How is COVID-19 impacting the Indian BFSI sector?

Thanks to the continuing lockdown coupled with sluggish opening this month, economic activities in the country have come to a virtual standstill, and that has had the most adverse impact on the Indian BFSI sector.

Jun 05, 2020 08:06 IST India Infoline News Service

As we enter into the sixth month of the pandemic, COVID-19 continues to take a toll on lives and the economy globally. With more than 2 lakh cases, India continues to figure in the top 10 countries that is impacted by the virus. Thanks to the continuing lockdown coupled with sluggish opening this month, economic activities in the country have come to a virtual standstill, and that has had the most adverse impact on the Indian BFSI sector.

Among the major impacts of the COVID-19 pandemic, we have witnessed the Yes Bank crisis along with the revised outlook by Moody’s rating agency for the Indian banking sector from stable to negative.

So, how has the BFSI industry been impacted by the current COVID-19 economic crisis? Let’s discuss them in detail along with how the industry is responding to them.

COVID-19 Lockdown – Its impact on India’s BFSI sector

Here’s a look at five BFSI domains that have been impacted the most by the current lockdown:

1. Non-Performing Assets (NPAs)

According to a report released by S&P Global Ratings, Indian banks are likely to see an increase in their NPA ratio by 1.9% in 2020, following the economic slowdown caused by COVID-19 pandemic. Going by the report, this can further worsen the banks’ credit cost ratios by around 130 basis points (bps).

Source: Live Mint

Central banks like the Reserve Bank of India (RBI) have taken measures that include increasing liquidity, implementing rate cuts, and providing targeted loans to affected industries. By relaxing its regulations, the RBI is providing a temporary moratorium to affected individuals and companies, who will only need to start repayments from June 2020.

2. Impact on bank loans

NPAs seem to be only the tip of the iceberg. The current crisis has definitely increased the liquidity in India’s banking system with surplus cash growing to over 4 lakh crores. However, high liquidity has not encouraged fresh banking loans, as most banks continue to play it safe because of the prevailing economic uncertainty.

Source: Yahoo Finance
Additionally, banks in India could see a major spike in bad loans as more borrowing companies begin to default on their loan payments due to the lack of economic activity. RBI has already implemented multiple measures including a rate cut of 75 basis points, interest deferment on working capital, and a 3-month moratorium on all term loans – all aimed towards boosting lending.

3. Stressed assets

Although such RBI measures may boost the lending of fresh loans, banks seem to be facing the consequences of past loans as they try to deal with the growing number of bad loans in their balance sheets. Such loans have been the outcome of years of easy money lending. Defaulting cases on large corporate loans are now seeking a resolution under India’s bankruptcy code.

Source: Business Standard
With reduced economic activity, banking executives are projecting few buyers for stressed assets. The asset quality pressure for both banks and NBFCs is expected to rise in the financial year 2021. As a result, credit costs for NBFCs could grow by 50-100% over the next quarters. Which also brings us to the next impact.

4. Bank profitability

Such credit costs coupled with low credit growth is projecting record low profitability for the financial sector, measured by the Return on Assets (RoA) ratio. RoA is likely to reduce by 50-90 basis points in the financial year 2021.

Source: Times of India

On the positive side, India’s largest bank, SBI is expecting a 4-year high on RoA in this fiscal year. This has been enabled mainly by higher margins on net interest and higher income from interests.

5. NIM and other impact

COVID-19 is also impacting the Net Interest Margin (NIM) of the financial sector. NIM growth mainly depends on internal factors such as Capital Adequacy Ratio (CAR) and Current & Savings Account Ratio (CASA) that have been on the decline. In the coming weeks, NIM is further likely to reduce due to an increase in bank NPAs.

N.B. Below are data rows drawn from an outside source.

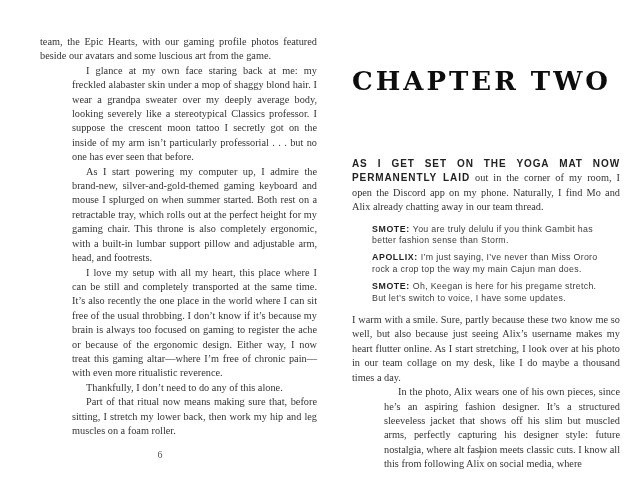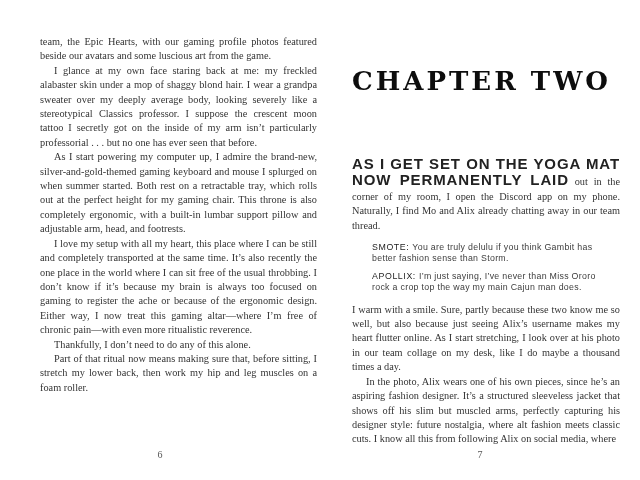--- a/index.html
+++ b/index.html
@@ -30,56 +30,56 @@
     width: 268px;
   }
   .body-text p {
     margin: 0;
     text-align: justify;
     font-family: "Liberation Serif", "DejaVu Serif", serif;
     font-size: 10.3px;
     line-height: 14.4px;
     color: #333333;
   }
-  p.ind { text-indent: 14px; }
+  p.ind { text-indent: 14px; margin-left: 32px; }
   .chapter {
     margin: 68px 0 0 0;
     text-align: left;
     font-family: "DejaVu Serif", "Liberation Serif", serif;
     font-weight: bold;
     font-size: 26px;
     line-height: 26px;
     letter-spacing: 3px;
     color: #0d0d0d;
     white-space: nowrap;
   }
   .page.right .body-text { margin-top: 63px; }
   .lead {
     font-family: "Liberation Sans", "DejaVu Sans", sans-serif;
     font-weight: bold;
-    font-size: 15px;
+    font-size: 10px;
     letter-spacing: 0.9px;
     color: #222222;
   }
   .chat {
     margin: 9px 0 9px 20px;
     width: 232px;
   }
   .chat p {
     font-family: "Liberation Sans", "DejaVu Sans", sans-serif;
     font-size: 8.8px;
     line-height: 11.4px;
     letter-spacing: 0.3px;
     color: #3d3d3d;
     text-align: left;
     margin: 0 0 6px 0;
   }
   .chat p:last-child { margin-bottom: 0; }
   .chat strong {
-    font-weight: 400;
+    font-weight: 700;
     letter-spacing: 0.6px;
     color: #1e1e1e;
     margin-right: 3px;
   }
   .folio {
     position: absolute;
     top: 449px;
     width: 320px;
     text-align: center;
     font-family: "Liberation Serif", "DejaVu Serif", serif;
@@ -105,20 +105,21 @@
     </div>
   </section>
 
   <section class="page right">
     <h1 class="chapter">CHAPTER TWO</h1>
     <div class="body-text">
       <p><span class="lead">AS I GET SET ON THE YOGA MAT NOW PERMANENTLY LAID</span> <span>out in the corner of my room, I open the Discord app on my phone. Naturally, I find Mo and Alix already chatting away in our team thread.</span></p>
       <div class="chat">
         <p><strong>SMOTE:</strong><span>You are truly delulu if you think Gambit has better fashion sense than Storm.</span></p>
         <p><strong>APOLLIX:</strong><span>I’m just saying, I’ve never than Miss Ororo rock a crop top the way my main Cajun man does.</span></p>
+        <p><strong>SMOTE:</strong><span>Oh, Keegan is here for his pregame stretch. But let’s switch to voice, I have some updates.</span></p>
       </div>
       <p>I warm with a smile. Sure, partly because these two know me so well, but also because just seeing Alix’s username makes my heart flutter online. As I start stretching, I look over at his photo in our team collage on my desk, like I do maybe a thousand times a day.</p>
       <p class="ind">In the photo, Alix wears one of his own pieces, since he’s an aspiring fashion designer. It’s a structured sleeveless jacket that shows off his slim but muscled arms, perfectly capturing his designer style: future nostalgia, where alt fashion meets classic cuts. I know all this from following Alix on social media, where</p>
     </div>
   </section>
 
   <div class="folio folio-left">6</div>
   <div class="folio folio-right">7</div>
 
 </div>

As reported on April 1st, here are the 5 best – and worst – banks ranked by its CASA ratio.

Source: Economic Times

Apart from NIM and the CASA ratio, banks are likely to be adversely impacted by the increased cost of deposits and lower interest income. However, with the RBI lowering its reverse repo rates, banks can improve their retail asset business towards the end of the year.

Conclusion

Like any other nation, India’s BFSI sector is largely dependent on a robust economy and business activity for growth. With the current pandemic, the health of this sector will depend on the quick recovery of India’s economy.

To steer the country through these unprecedented times, the RBI and the Indian government have implemented several fiscal measures that are providing relief to financial institutions.